08-06-14 Mike Yockey

If you need to fake social logins for testing your Rails app, then Mike’s got the OmniAuth method for you.

Adding a social login to your Rails app is a cinch with OmniAuth, and with the rise of frameworks like Ember and Angular, that Rails app is more and more likely to be an API. Previous apps might have had a sophisticated suite of acceptance tests that drive a browser, but now you need to simulate API calls. RSpec supports this kind of interaction through request specs, but there is no browser, so interactive logins are out. Outlined below are two ways around this with OmniAuth—and why I prefer one over the other.

The Developer Strategy

OmniAuth calls its different authentication methods “strategies,” and out of the box it includes one called “developer,” which, when accessed through a browser, presents the user with a form asking for name and email. It has no external dependencies and can be accessed through a browser to speed up feedback while developing your app. You could use this strategy to authenticate your acceptance test sessions, which looks something like this:

def login
    auth_params = { name: 'Test', email: 'test@example.com' }
    post '/auth/developer/callback', auth_params
end

It posts that name and email address to the authentication callback URI. It works, but there are two issues that I see.
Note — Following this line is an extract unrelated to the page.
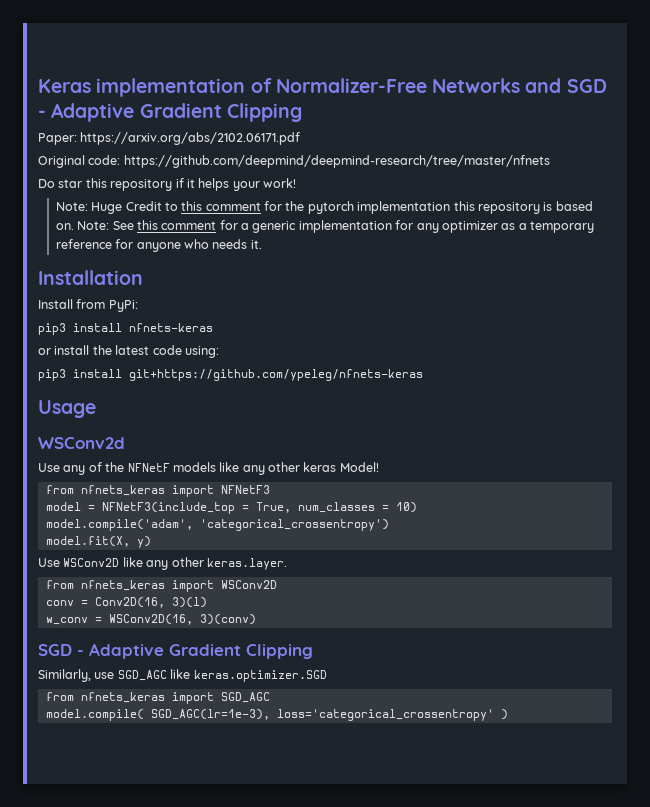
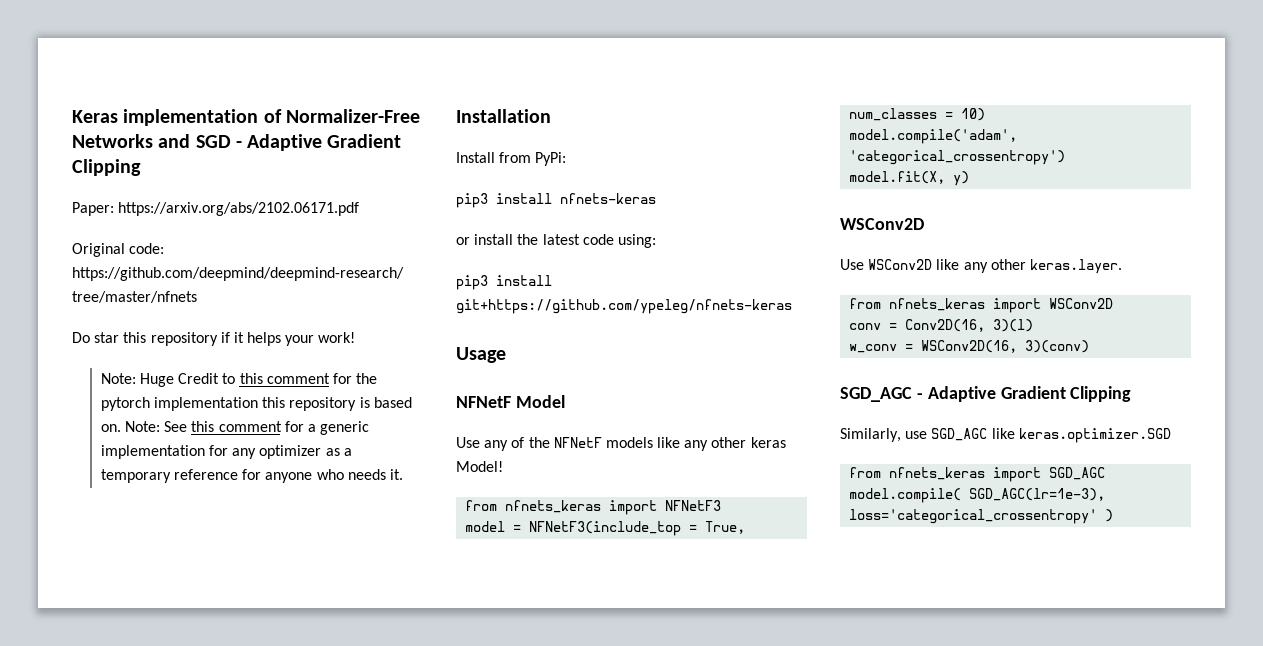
[38,437,125,449] WSConv2d -> [456,395,565,408] NFNetF Model
(151, 542) none -> [840,218,924,230] // WSConv2D
[38,644,72,656] SGD -> [840,387,912,402] SGD_AGC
First, you probably don’t need a POST route for your callback if you’re using some kind of social login (Twitter, Facebook, GitHub, etc), so this route is exclusively for testing. Second, the developer strategy provided by OmniAuth isn’t what you’d use in production, so it isn’t a true end-to-end test. It would be nice if we could use the code we wrote to handle production logins for our test. We can do that with OmniAuth’s mocks, though.

Mock Authentication

Here’s another example using Mock Authentication with Twitter as our auth source:

OmniAuth.config.test_mode = true
def login
    OmniAuth.config.add_mock(:twitter, { uid: '12345' })
    get '/auth/twitter'
    request.env['omniauth.env'] = OmniAuth.config.mock_auth[:twitter]
    get '/auth/twitter/callback'
end

When we put OmniAuth into test mode on the first line, it will use an internal hash for its authentication data rather than calling out to the integrated service. You can then feed OmniAuth data describing all your authentication scenarios. If you plan to support multiple authentication sources, you can parameterize this method to support that as well:

OmniAuth.config.test_mode = true
def login(mock_login)
    strategy = mock_login[:strategy]
    OmniAuth.config.add_mock(strategy.to_sym, mock_login[:data])
    get "/auth/#{strategy.to_s}"
    request.env['omniauth.env'] = OmniAuth.config.mock_auth[strategy.to_sym]
    get "/auth/#{strategy.to_s}/callback"
end

Example...​

login_data = {
    strategy: 'twitter',
    data: {
        uid: '12345'
    }
}
login(login_data)

Using this to iterate through each authentication strategy you support makes it easy to add or change scenarios just by creating new data. You can add tests for missing data, changes to data structure, or recently discovered failure modes without redefining your tests.

The Robustness Principle

I want to stress that I’m not advocating for testing the behavior of third-party APIs. Rather, I’m advocating for the robustness principle when relying on them. Be liberal in what you accept, conservative in what you return. You must be able to respond to how they change, and having good tests means higher confidence that your application stays secure.